::: The data :::

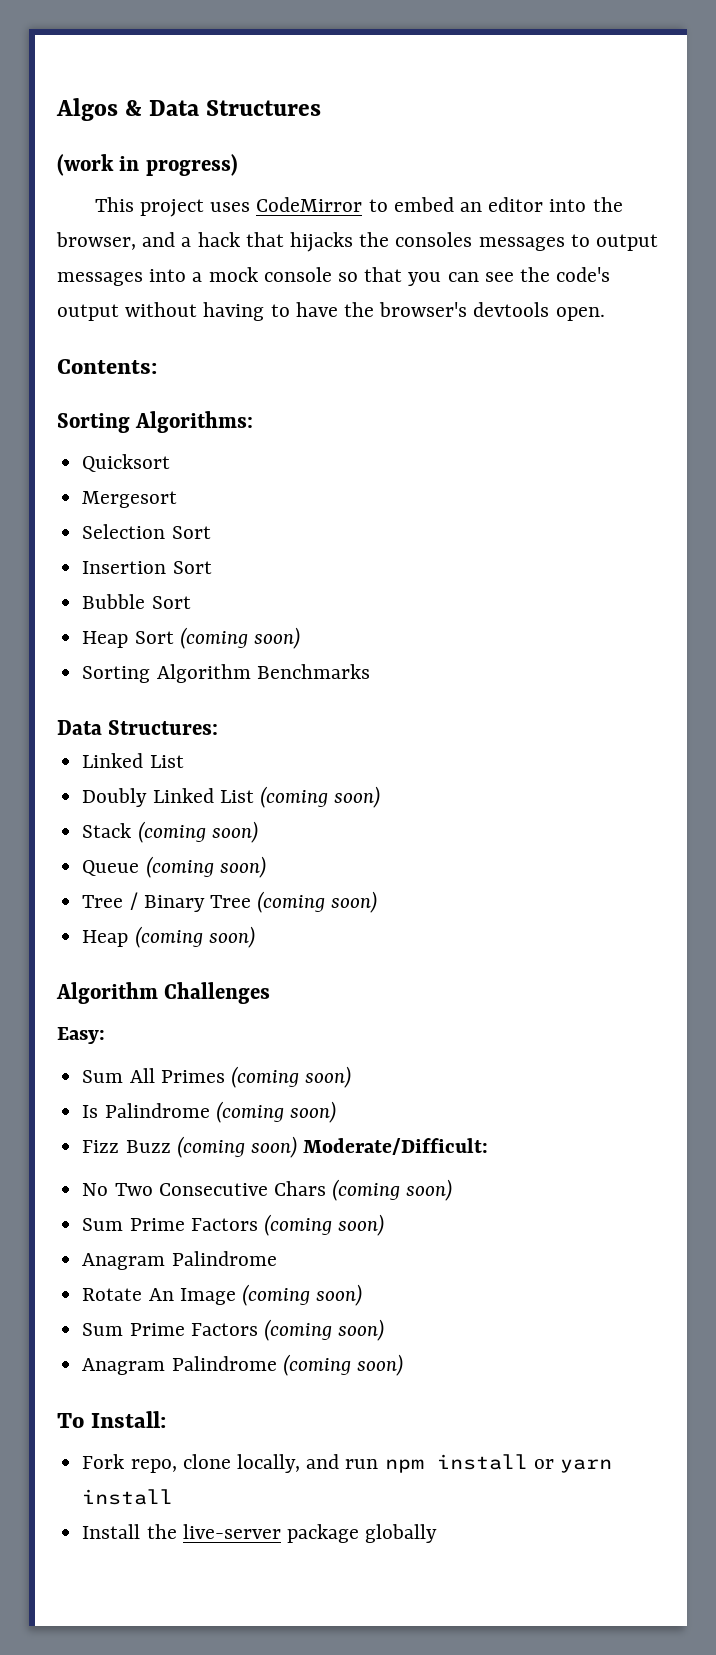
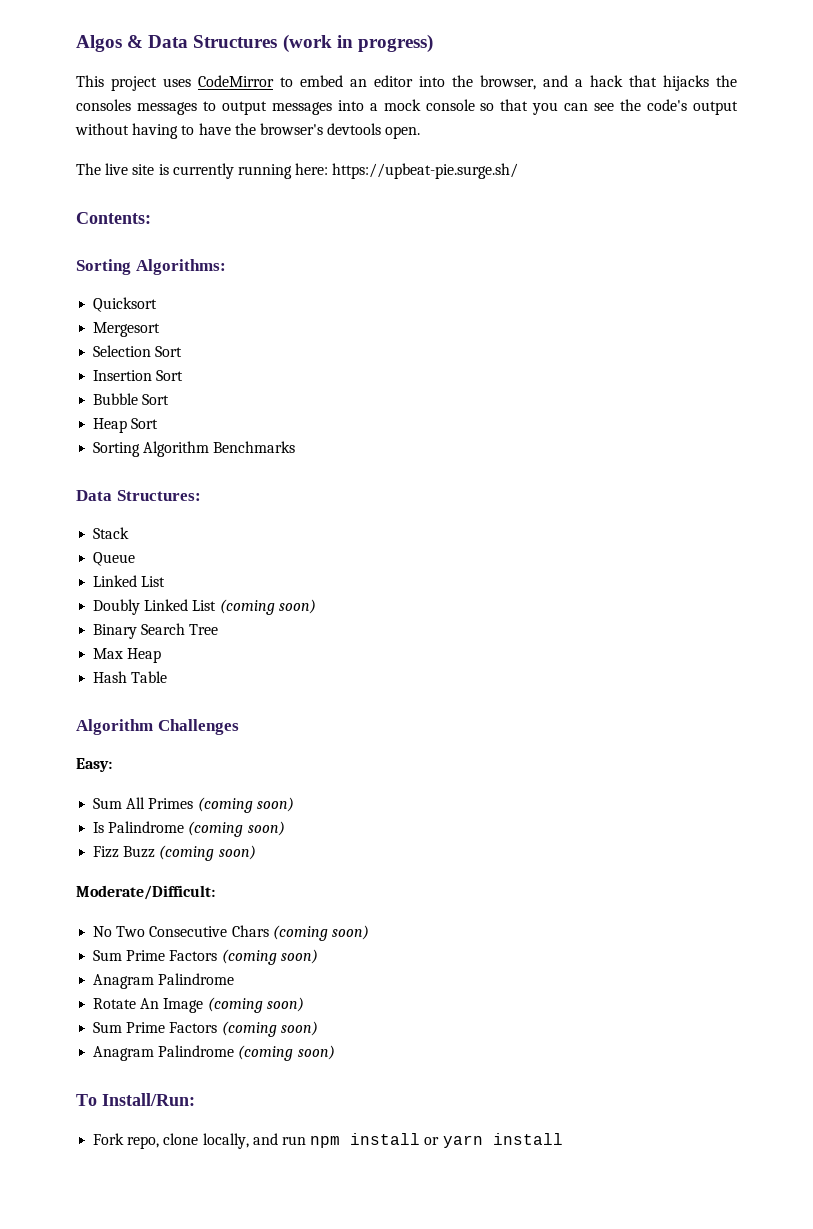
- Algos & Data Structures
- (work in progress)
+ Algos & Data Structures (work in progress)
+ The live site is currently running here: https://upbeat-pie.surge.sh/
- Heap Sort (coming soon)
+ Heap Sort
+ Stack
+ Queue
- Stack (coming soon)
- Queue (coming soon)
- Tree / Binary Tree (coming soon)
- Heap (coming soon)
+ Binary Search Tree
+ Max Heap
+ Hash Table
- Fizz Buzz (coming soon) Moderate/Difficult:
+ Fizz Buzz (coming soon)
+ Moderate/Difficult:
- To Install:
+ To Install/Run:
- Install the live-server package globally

:::
::: The data :::

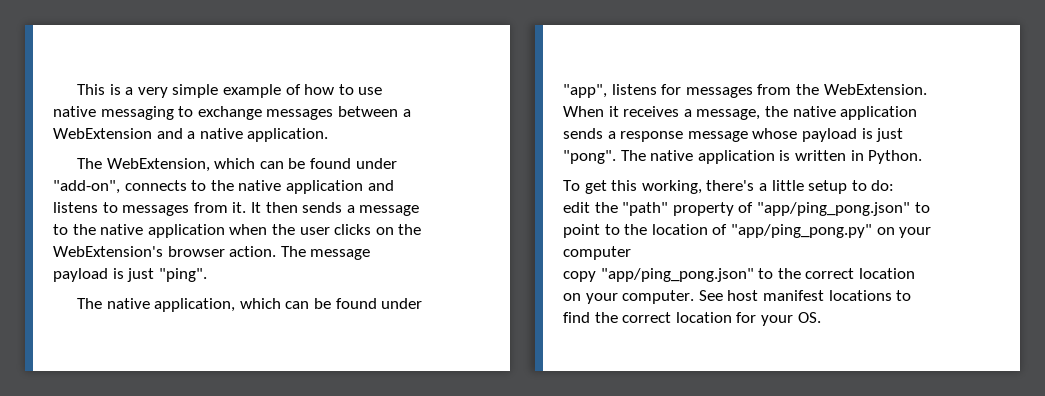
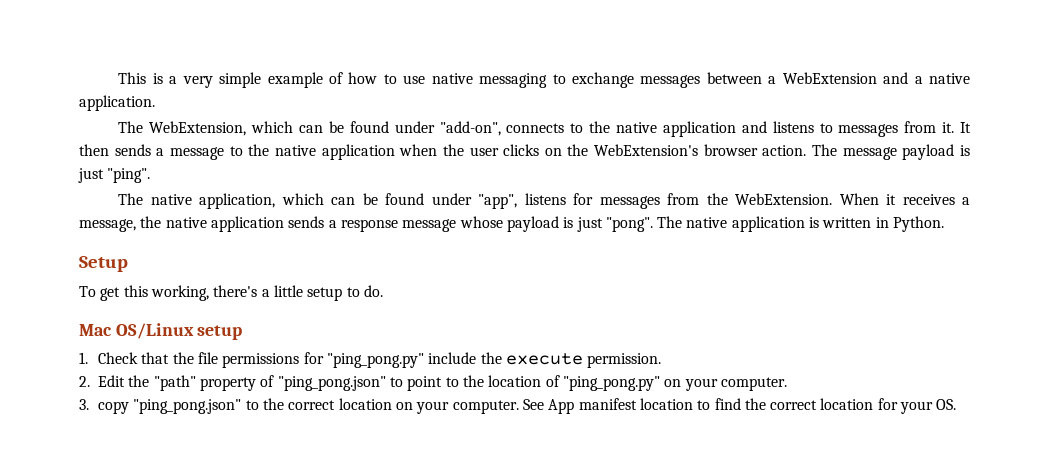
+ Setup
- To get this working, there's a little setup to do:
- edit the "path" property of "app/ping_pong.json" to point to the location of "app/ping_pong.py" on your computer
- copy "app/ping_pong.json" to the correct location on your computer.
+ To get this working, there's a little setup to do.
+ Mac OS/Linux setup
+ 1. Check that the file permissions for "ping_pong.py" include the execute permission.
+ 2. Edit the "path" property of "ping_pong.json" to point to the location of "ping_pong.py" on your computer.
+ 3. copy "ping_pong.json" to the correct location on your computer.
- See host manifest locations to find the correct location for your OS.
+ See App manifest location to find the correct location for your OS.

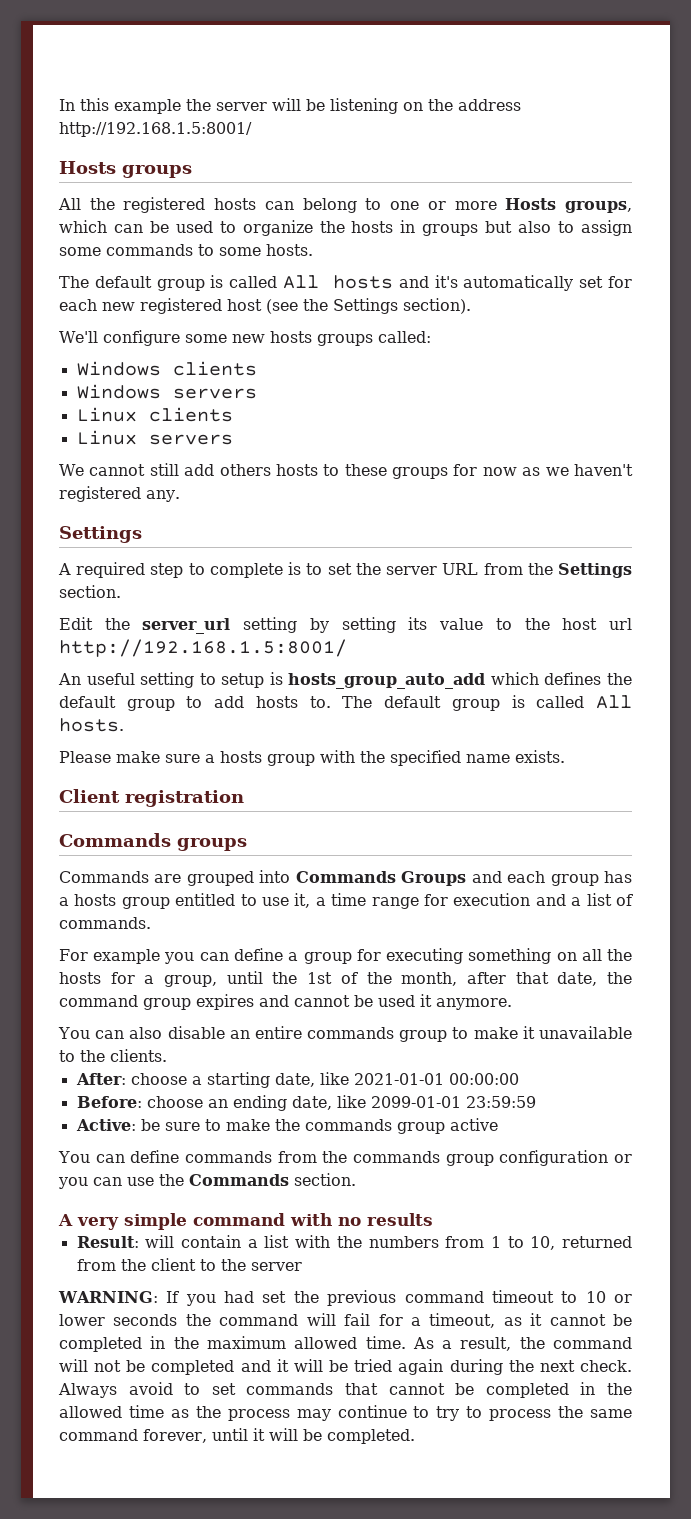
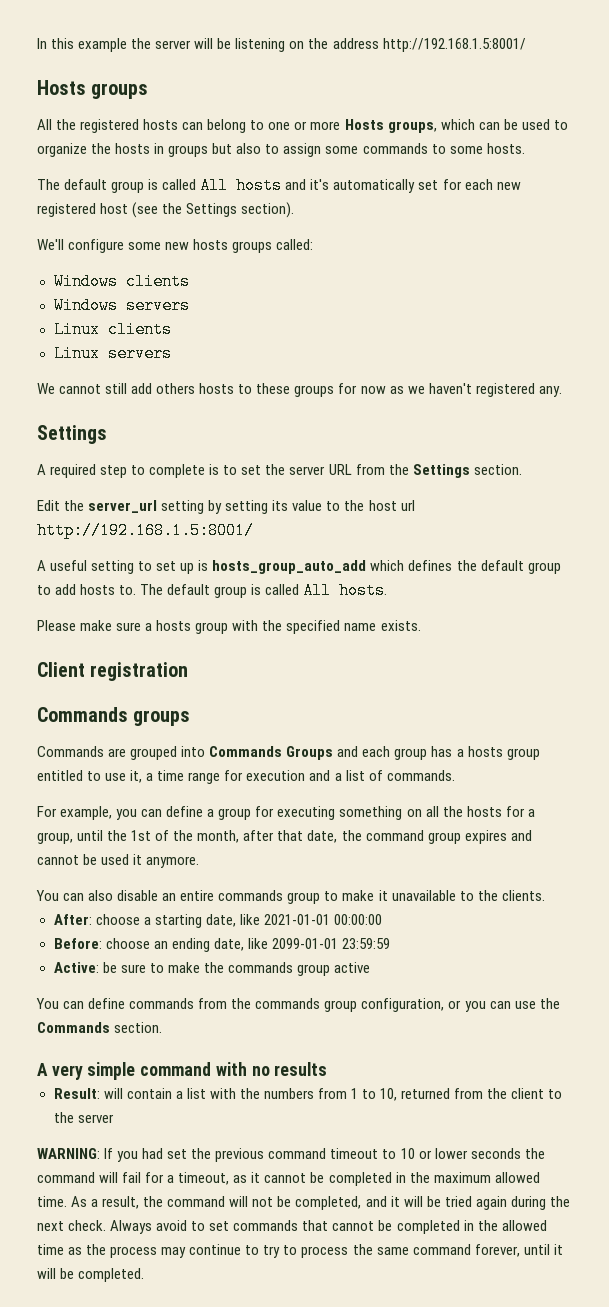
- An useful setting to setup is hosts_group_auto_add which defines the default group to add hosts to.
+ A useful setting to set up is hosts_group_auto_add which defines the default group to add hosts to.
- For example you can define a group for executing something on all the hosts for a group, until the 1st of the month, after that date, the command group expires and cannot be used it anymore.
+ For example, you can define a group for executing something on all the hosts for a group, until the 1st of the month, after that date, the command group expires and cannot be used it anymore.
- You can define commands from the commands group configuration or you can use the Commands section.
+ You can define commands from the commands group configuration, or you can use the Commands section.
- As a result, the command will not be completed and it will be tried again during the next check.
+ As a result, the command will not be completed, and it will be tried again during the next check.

:::
::: The data :::

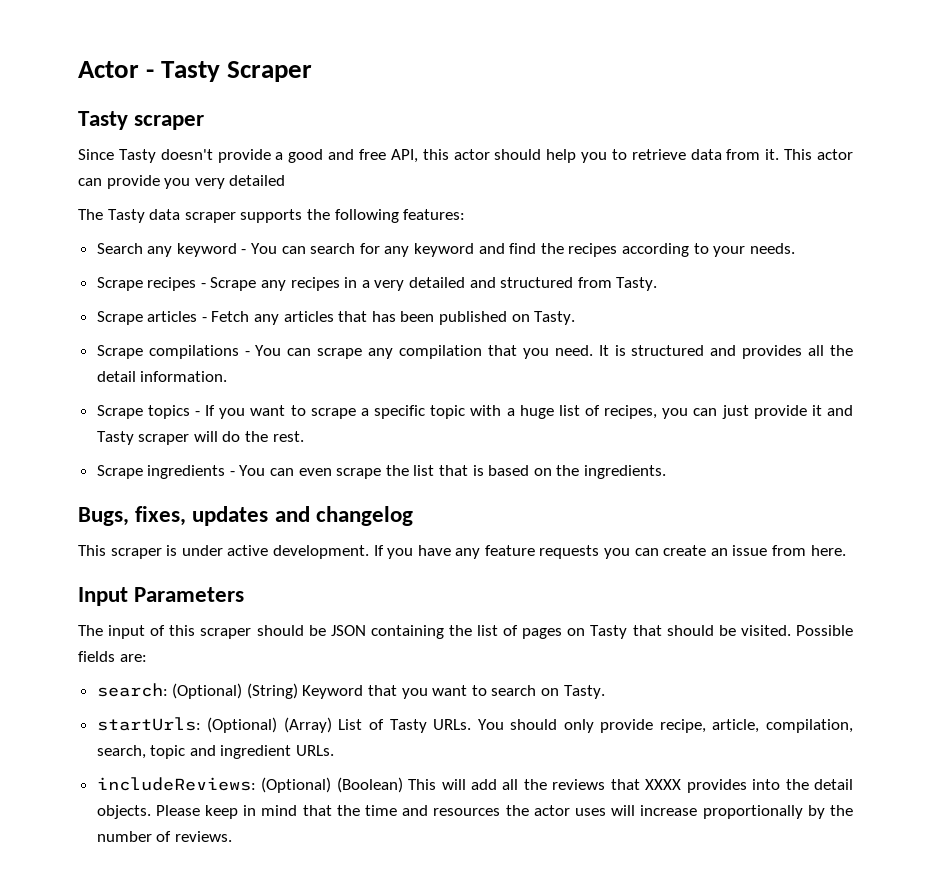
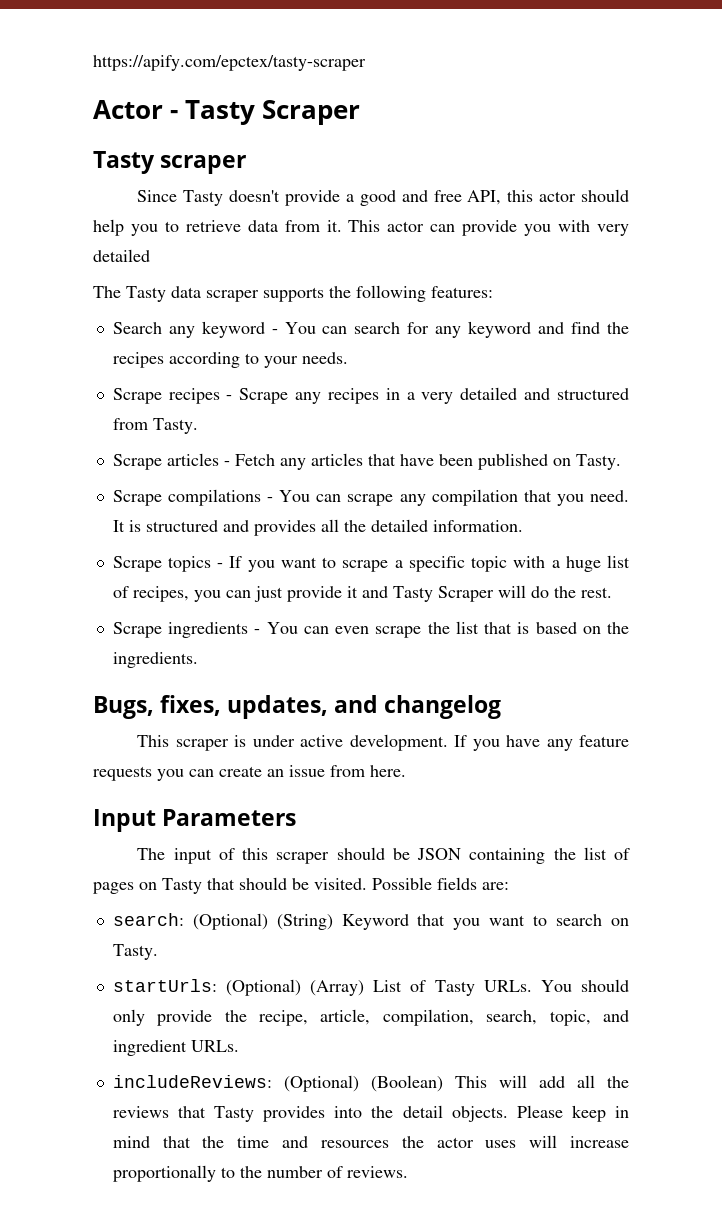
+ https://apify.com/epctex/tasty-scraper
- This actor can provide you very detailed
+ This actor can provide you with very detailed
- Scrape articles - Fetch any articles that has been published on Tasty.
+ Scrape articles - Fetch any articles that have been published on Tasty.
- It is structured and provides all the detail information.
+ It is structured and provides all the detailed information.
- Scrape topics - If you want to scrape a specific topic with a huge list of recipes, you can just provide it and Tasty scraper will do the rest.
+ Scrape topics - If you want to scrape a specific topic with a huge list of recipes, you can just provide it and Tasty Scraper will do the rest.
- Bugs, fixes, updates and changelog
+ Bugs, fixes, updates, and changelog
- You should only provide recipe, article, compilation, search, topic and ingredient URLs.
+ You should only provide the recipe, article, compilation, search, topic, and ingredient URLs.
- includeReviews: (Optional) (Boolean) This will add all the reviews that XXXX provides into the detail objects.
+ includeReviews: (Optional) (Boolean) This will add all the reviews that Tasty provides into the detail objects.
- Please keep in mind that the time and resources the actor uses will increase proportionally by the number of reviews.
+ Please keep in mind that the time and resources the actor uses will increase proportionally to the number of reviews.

:::

* **Aim of the task**
Return the lines of the listing where the string "published" appears.

* **Response box**
- Scrape articles - Fetch any articles that has been published on Tasty.
+ Scrape articles - Fetch any articles that have been published on Tasty.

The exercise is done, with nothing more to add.